Working data
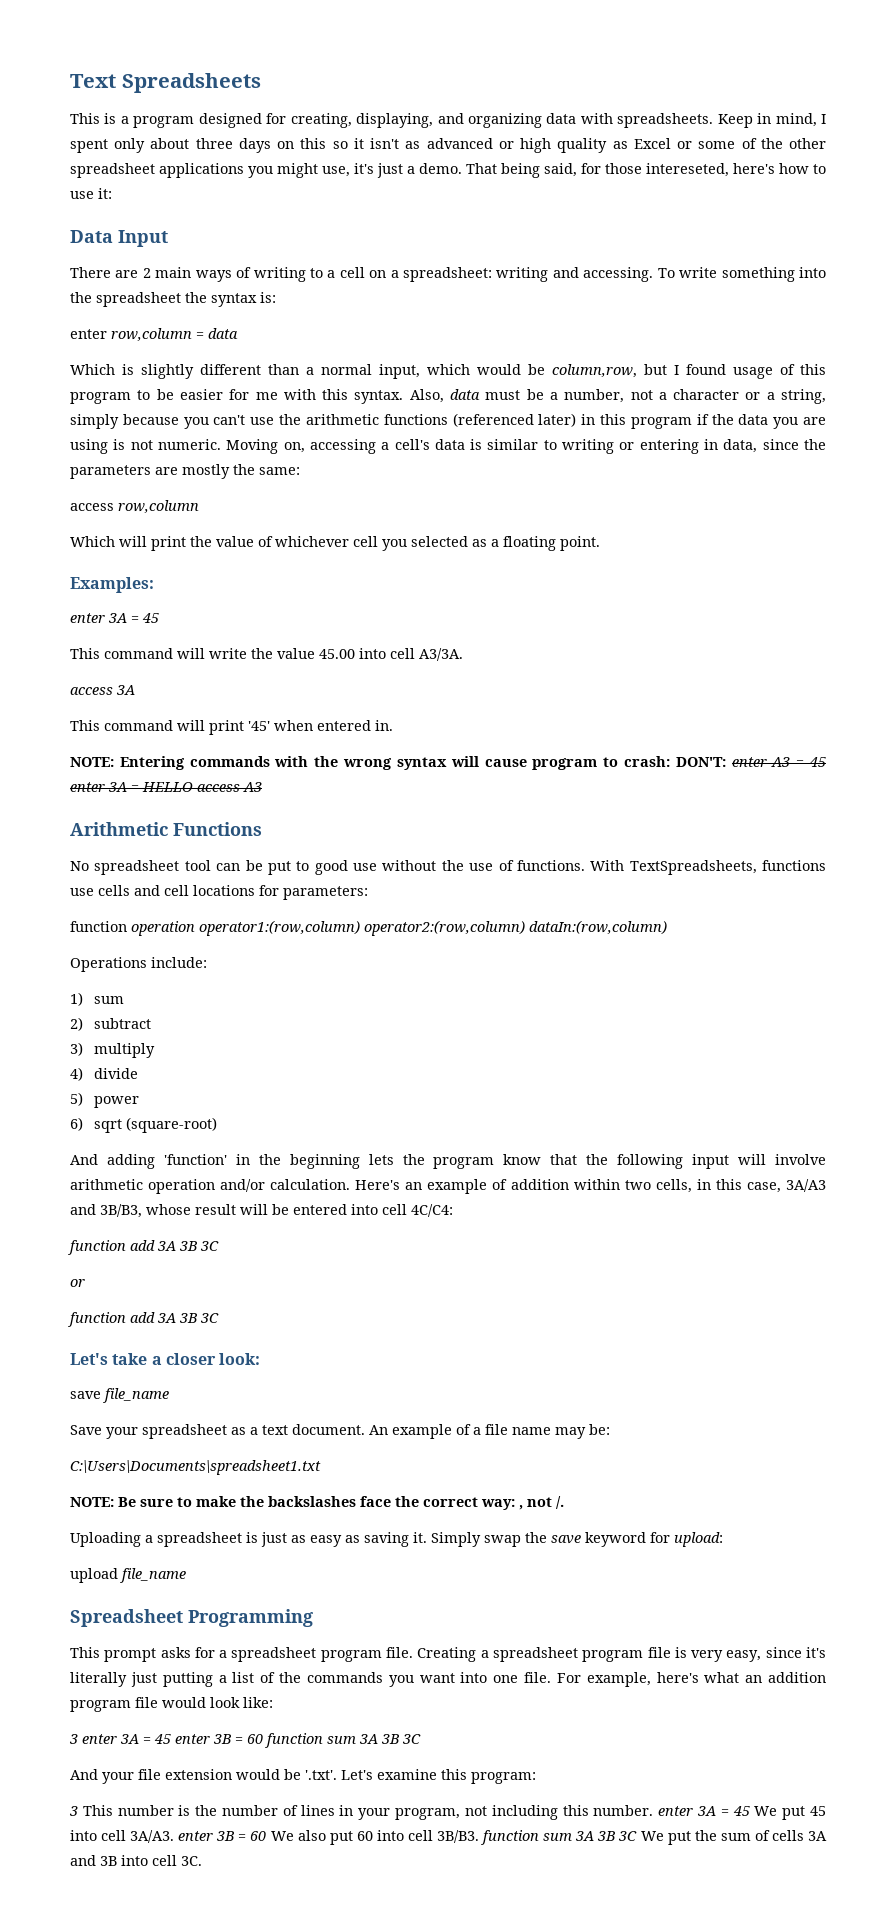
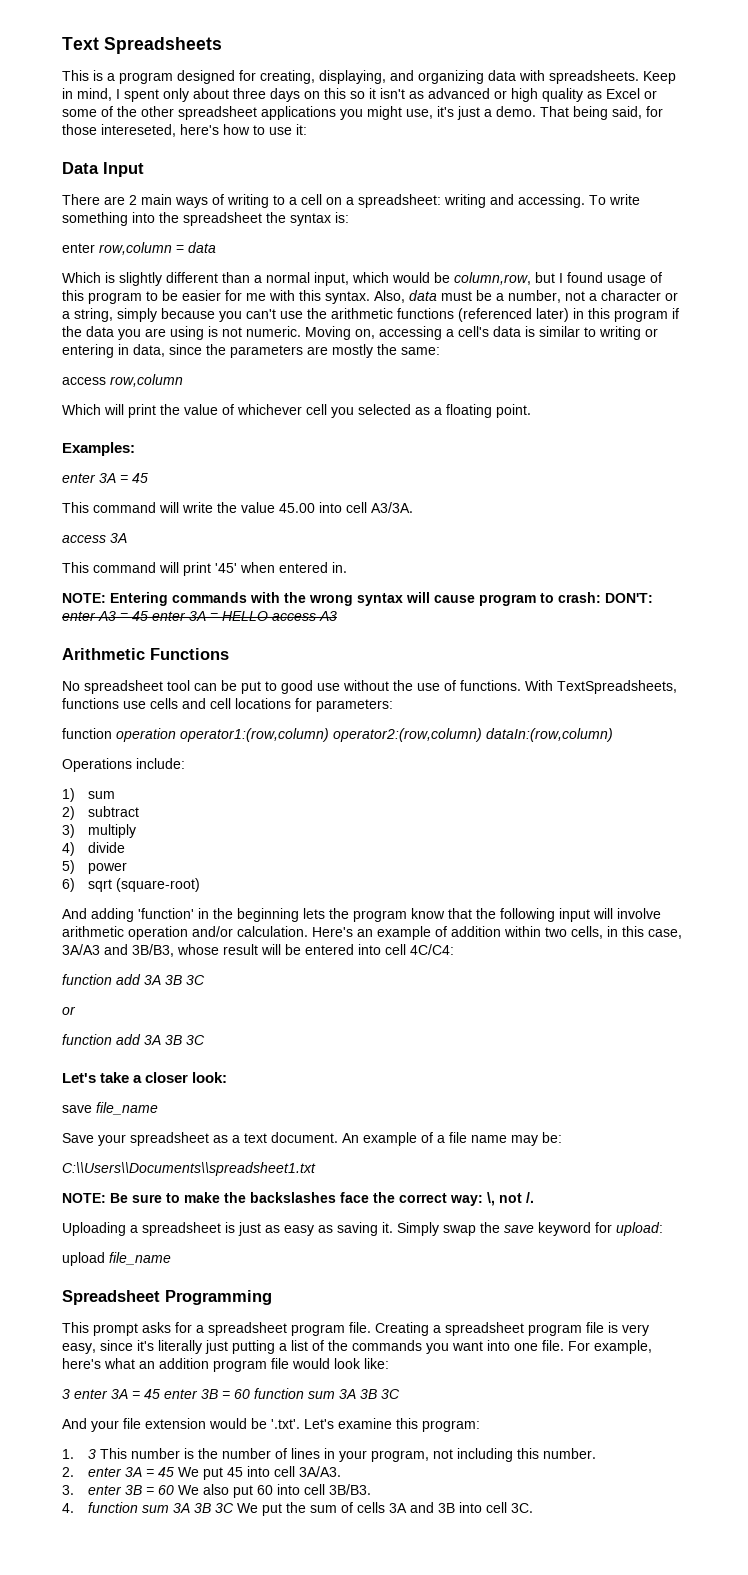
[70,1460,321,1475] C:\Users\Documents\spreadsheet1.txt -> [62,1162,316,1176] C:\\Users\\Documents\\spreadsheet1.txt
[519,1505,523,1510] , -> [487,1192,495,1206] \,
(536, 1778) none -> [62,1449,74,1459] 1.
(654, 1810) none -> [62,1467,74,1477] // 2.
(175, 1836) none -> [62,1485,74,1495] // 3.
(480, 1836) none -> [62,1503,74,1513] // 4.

==

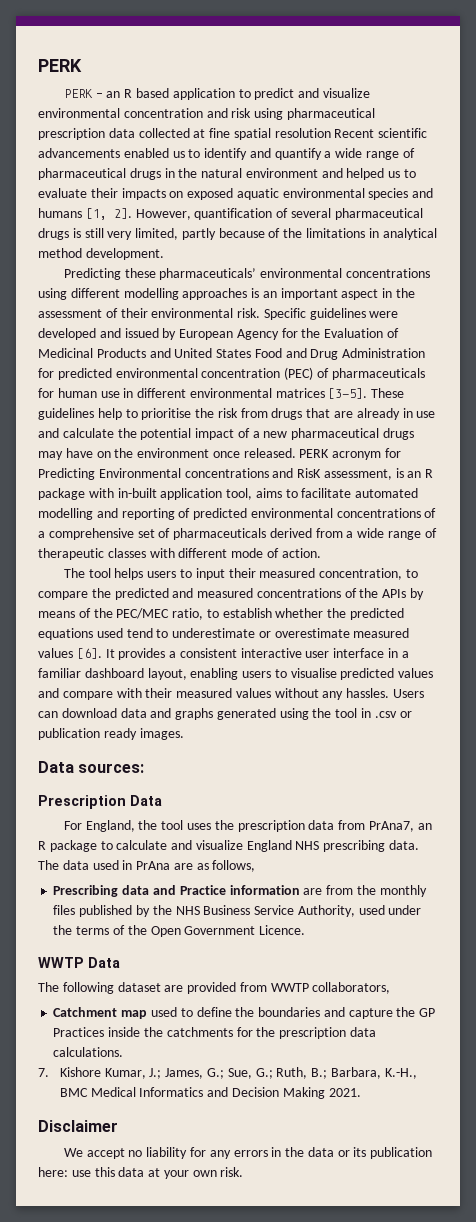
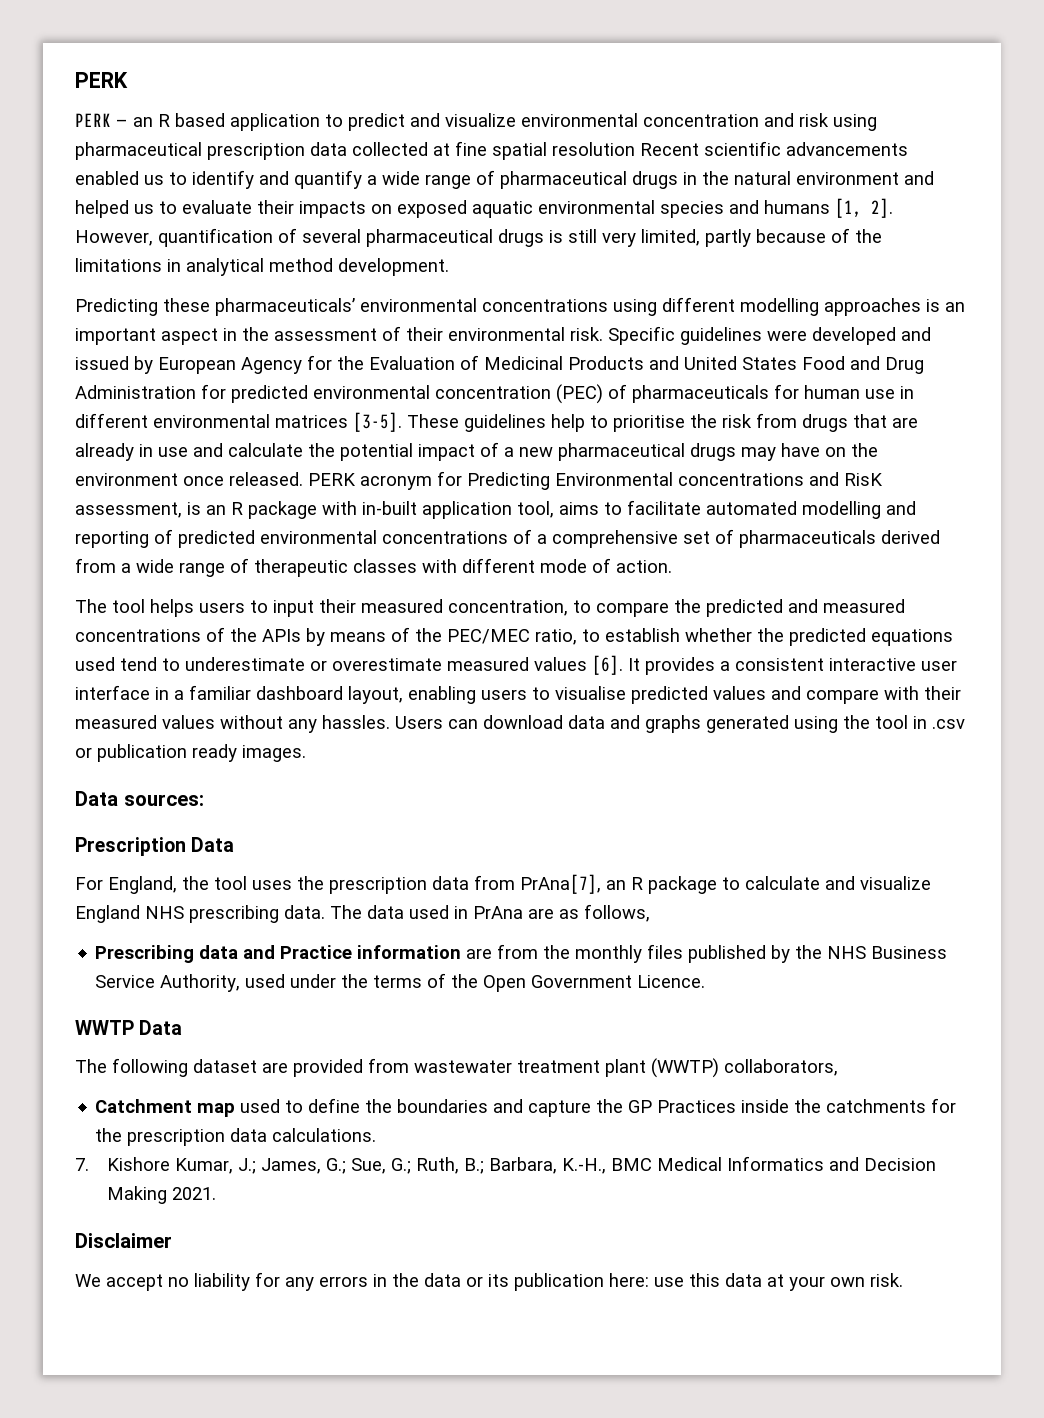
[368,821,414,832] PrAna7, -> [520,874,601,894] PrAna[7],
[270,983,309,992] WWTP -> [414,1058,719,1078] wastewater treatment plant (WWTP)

What you need to do
Would you print, exactly as written, every line above from the one holding "[70,1460,321,1475] C:\Users\Documents\spreadsheet1.txt ->" through the one holding "(654, 1810) none -> [62,1467,74,1477] // 2.", with both included and no other lines?

Solution below
[70,1460,321,1475] C:\Users\Documents\spreadsheet1.txt -> [62,1162,316,1176] C:\\Users\\Documents\\spreadsheet1.txt
[519,1505,523,1510] , -> [487,1192,495,1206] \,
(536, 1778) none -> [62,1449,74,1459] 1.
(654, 1810) none -> [62,1467,74,1477] // 2.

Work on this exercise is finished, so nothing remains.